The wild animals are the keepers of the forest. If we treat them with respect, they will never bother us. Oji calmly stated, “Despite our differences, we each know our territory”. The animals have their lives set in the forest, while humans live outside their territory – around the forest. As long as we refrain from disturbing them and violating their home, they will not see us as a threat.

Like with humans, all we need is to respect each other’s personal space. The wild, even the majestic tigers, knows their place. Tigers also have a special place in the local communities. They highly regard tigers, because they are considered as ancestors and protectors of moral fortitude.

These beliefs have been passed out from generation to generation to form a mutual respect between the locals and the forest.

So far, living side by side and harmoniously with the forest has been very fulfilling for Syaeroji

Similarly, Daud, a resident of Sangar Village who lives on the outskirts of RER areas in the Kampar Peninsula, also shared Oji’s view.

Daud comes from a family that earns a livelihood from the forest. Daud is a farmer and has a small ginger garden in his backyard. He also sometimes does some fishing in Sangar River, or collects palas (Licuala spinosa) fruit from the forest for food.

Sangar River is teeming with fish, which make it easier to get his food for his family, but he only takes what he needs in order to keep the river healthy.

Like Oji, he believes that the forest is the source of most – if not all – of their needs. They eat and make a living from what the forest provides. So, he takes forest protection personally, just as he would protect what is dear to his heart.

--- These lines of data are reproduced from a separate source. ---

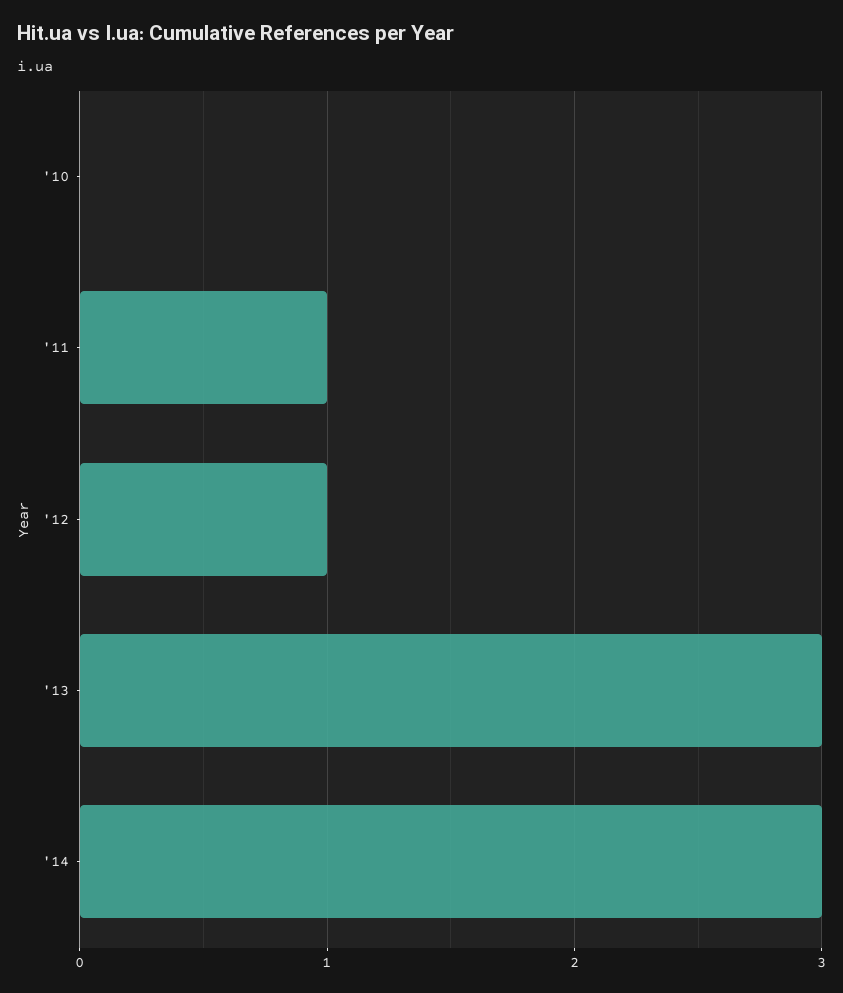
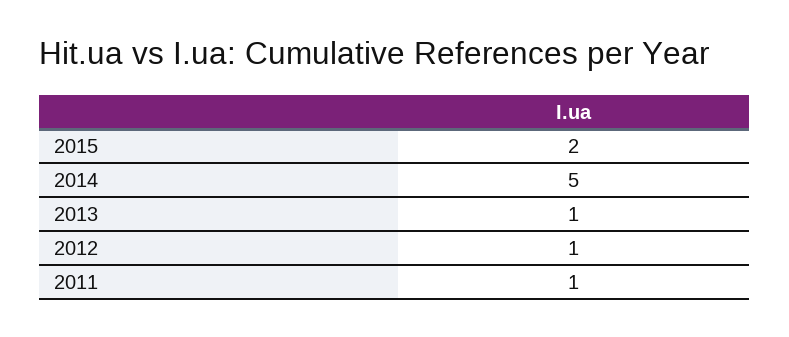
'10: 0 -> none
'13: 3 -> 1
'14: 3 -> 5
2015: none -> 2

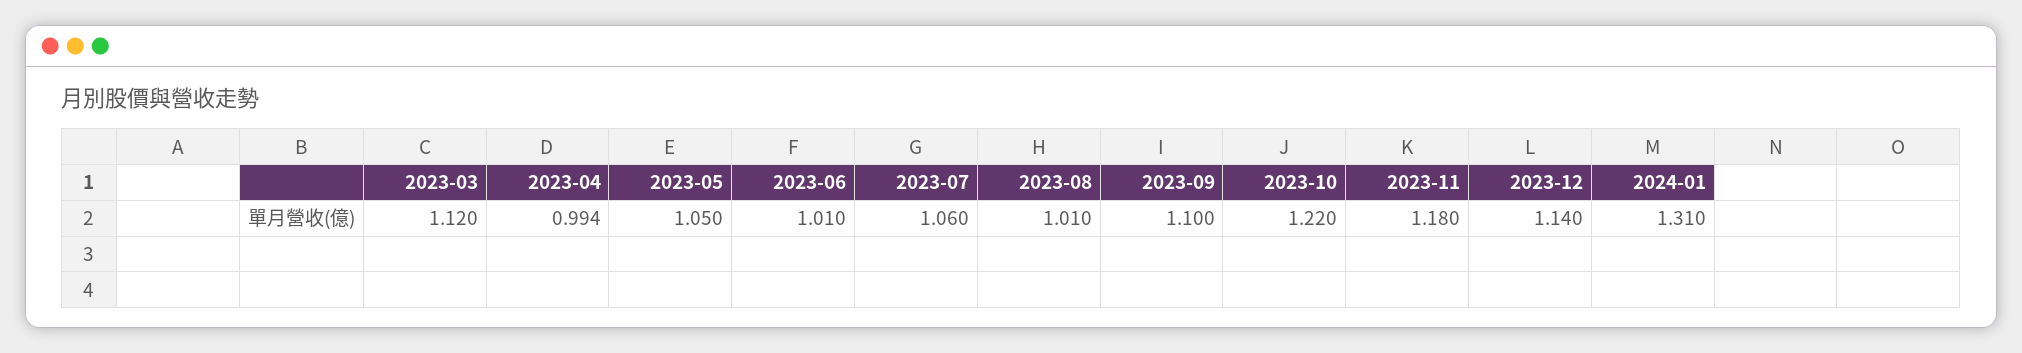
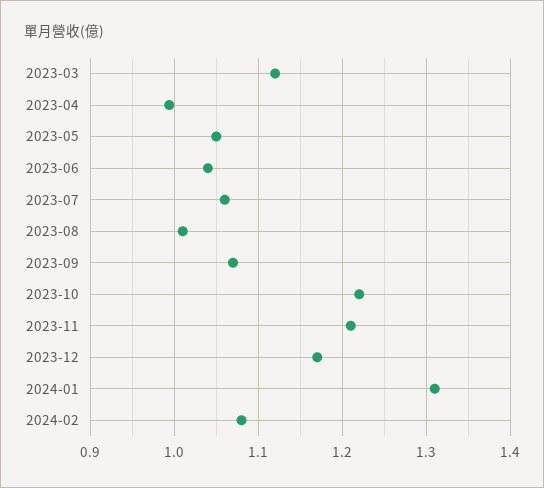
2023-06: 1.01 -> 1.04
2023-09: 1.1 -> 1.07
2023-11: 1.18 -> 1.21
2023-12: 1.14 -> 1.17
2024-02: none -> 1.08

When asked whether the forest scares him, Daud’s response is quite similar to Oji’s. He believes that wild animals will only act on their ‘wild impulses’ such as when they feel threatened or hungry. As long as we refrain from doing any harm to the forest and its inhabitants, they will never attack us.

Daud has been living in the Sangar Village since 2001. He is living proof that people and forest can coexist. And, the key to this coexistence, consistent with Oji, is mutual respect.

Overall, he is happy with the forest, “with all those fishes and water.”

Protecting Forest equals to Protecting Lives & Livelihood

From what Oji and Daud shared, protecting the forest also means protecting our own lives and livelihoods. The forest provides everything, from clean air to food and even a source of income.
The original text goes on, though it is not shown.